The code takes ground truth boxes in the format of a dictionary of lists of boxes:

{"filename1": [[xmin, ymin, xmax, ymax],...,[xmin, ymin, xmax, ymax]], "filename2": [...], ... }

Predicted boxes as a dictionary of a dictionary of boxes and scores like this:

{'filename1': { 'boxes': [[xmin, ymin, xmax, ymax],...,[xmin, ymin, xmax, ymax]], 'scores': [score1,...,scoreN]}, 'filename2': { 'boxes': [[xmin, ymin, xmax, ymax],...,[xmin, ymin, xmax, ymax]], 'scores': [score1,...,scoreN]}, ... }

To run calculate_mAP.py you mast add some arguments. Sample :

python calculate_mAP.py "path to test annotation data file" "path to model output results file"

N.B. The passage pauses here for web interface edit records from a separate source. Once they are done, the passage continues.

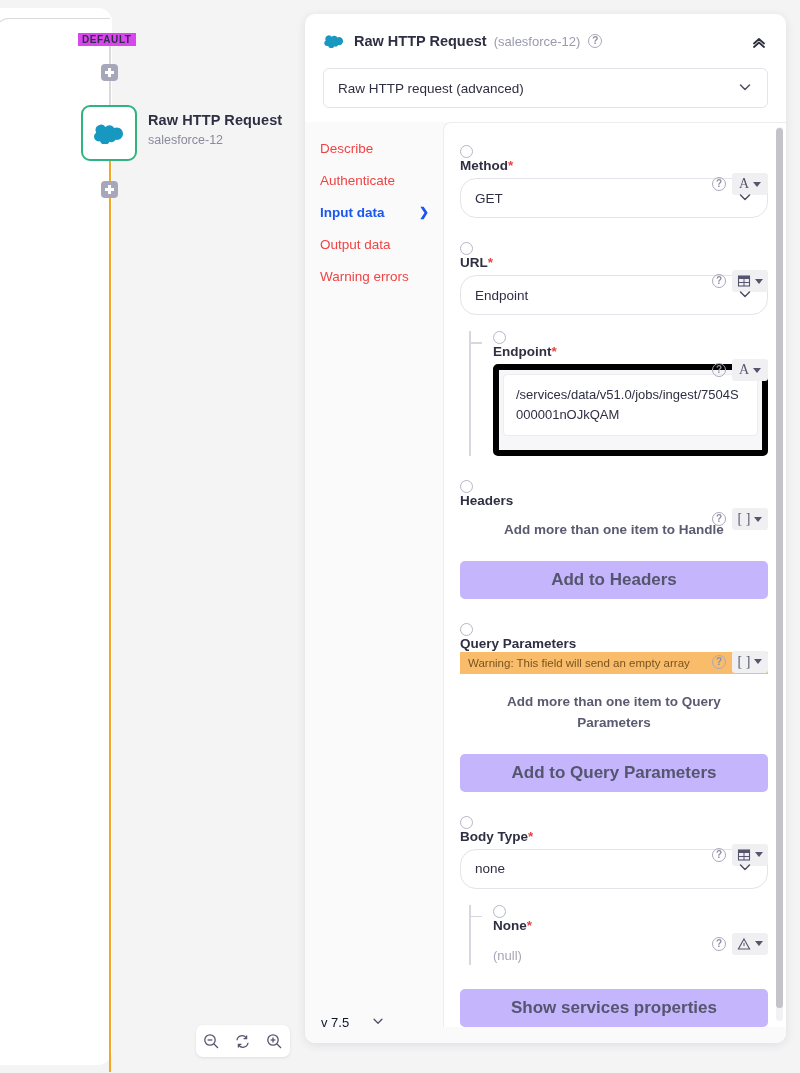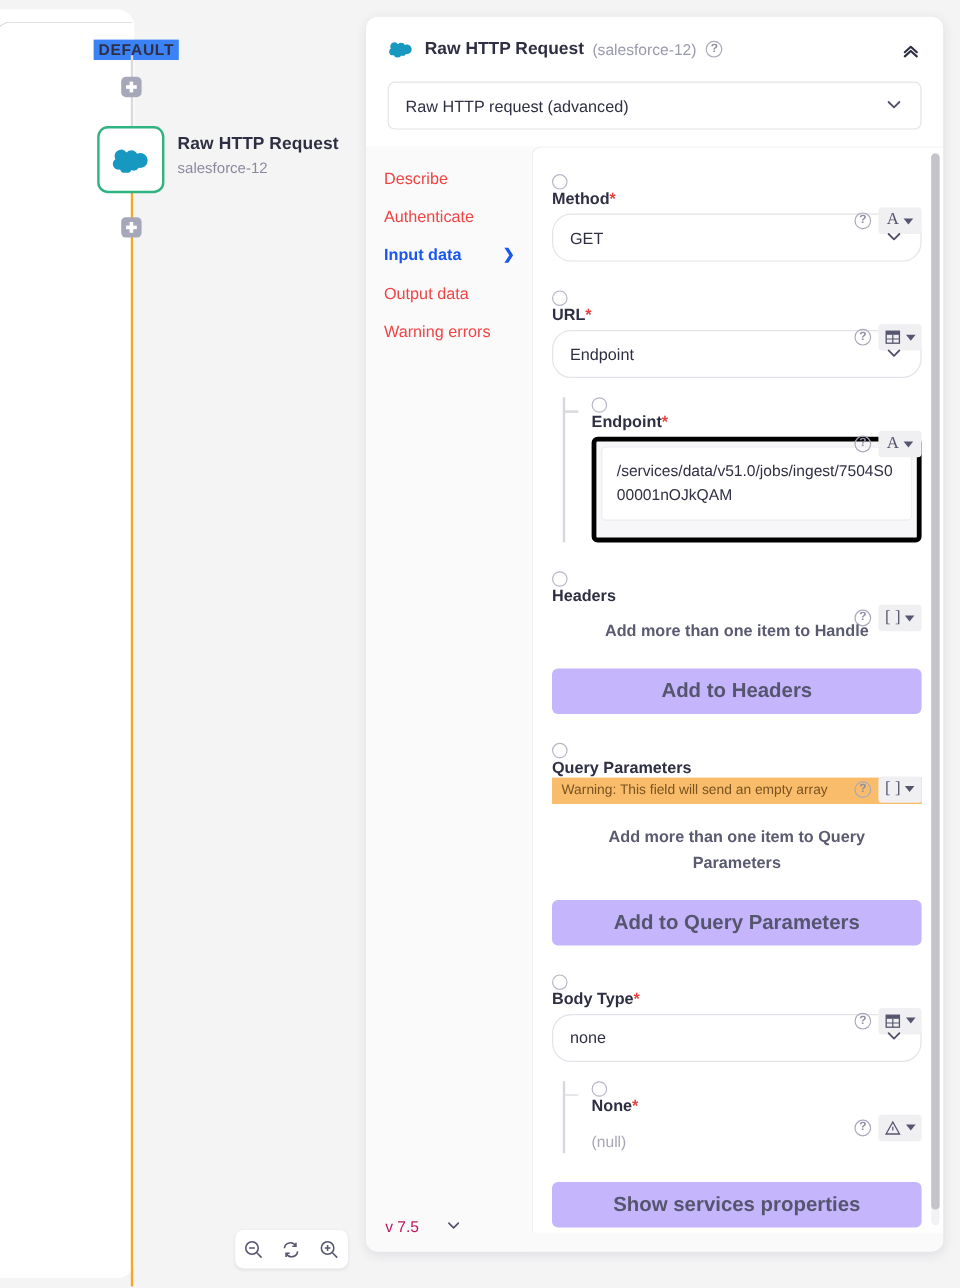"DEFAULT" .default-label { background: #3b82f6 -> #d946ef; font-size: 13px -> 10px }
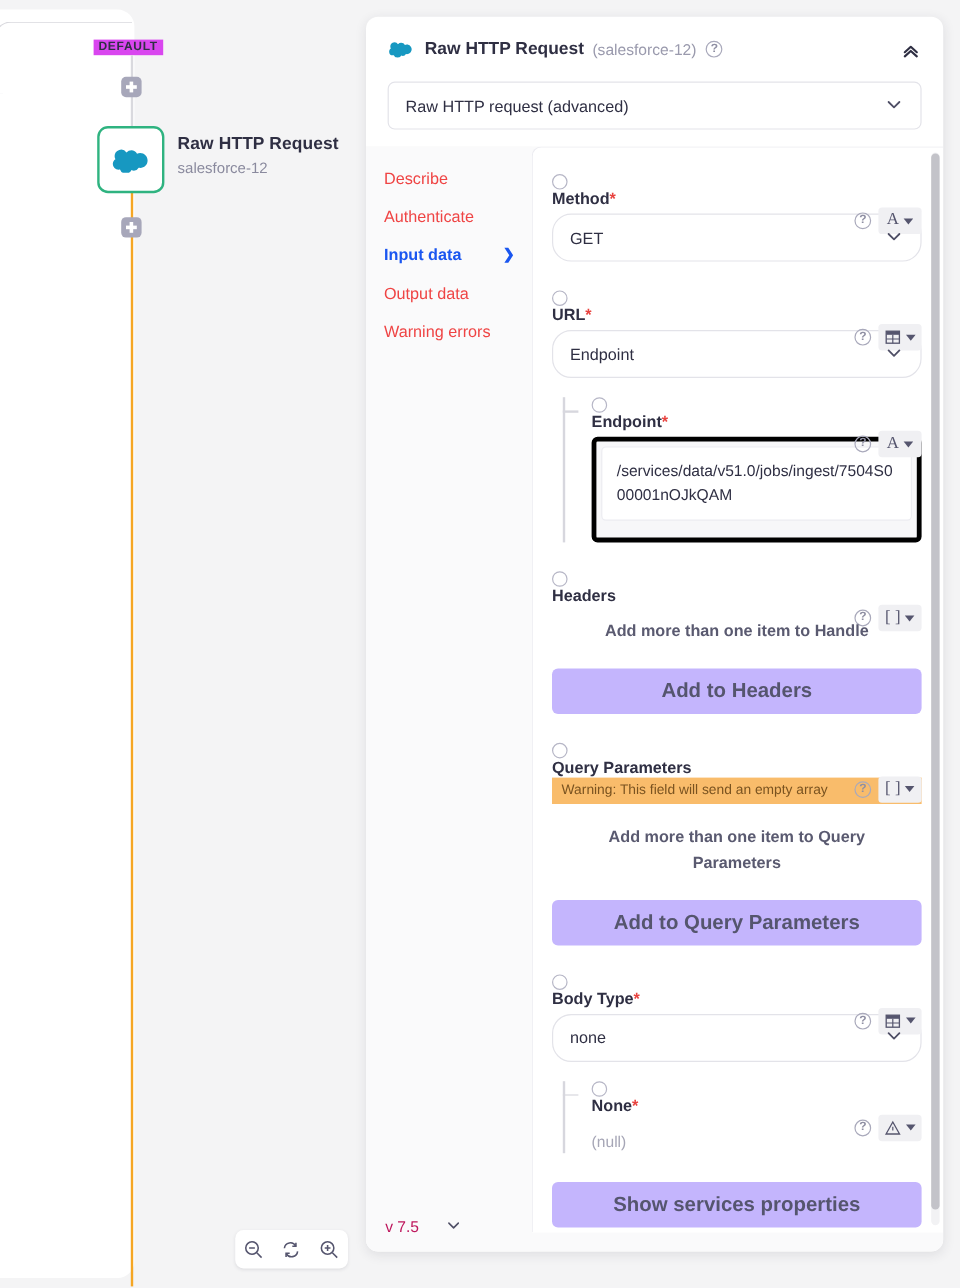"/services/data/v51.0/jobs/ingest/7504S00" .textarea-shell { border: 4px solid #000000 -> 6px solid #000000 }
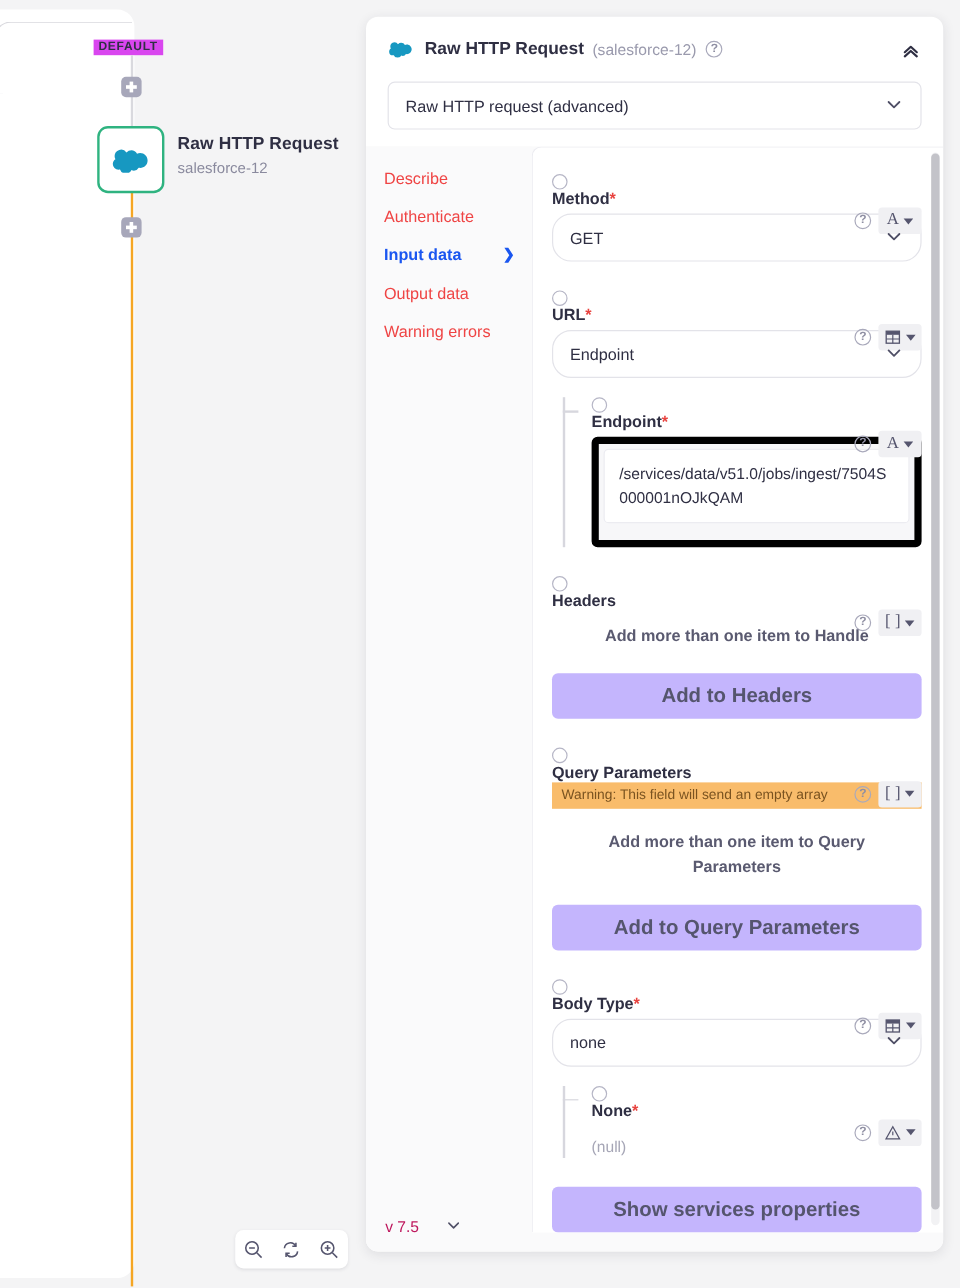"v 7.5" #version { color: #be185d -> #0f172a }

For more information run python calculate_mAP.py -h

Split to small, middle and large objects

To split your main test dataset to small, middle and large objects, you can run splitObjects.py .
To run splitObjects.py you must add some arguments. Sample :

python splitObjects.py "small rate split number" "large rate split number" "path to test annotation data file" "path to model output results file" "path to train images"

For more information run python splitObjects.py -h

Script generate 6 json files which you can use in calculate_mAP.py script to calculate mAP metrix.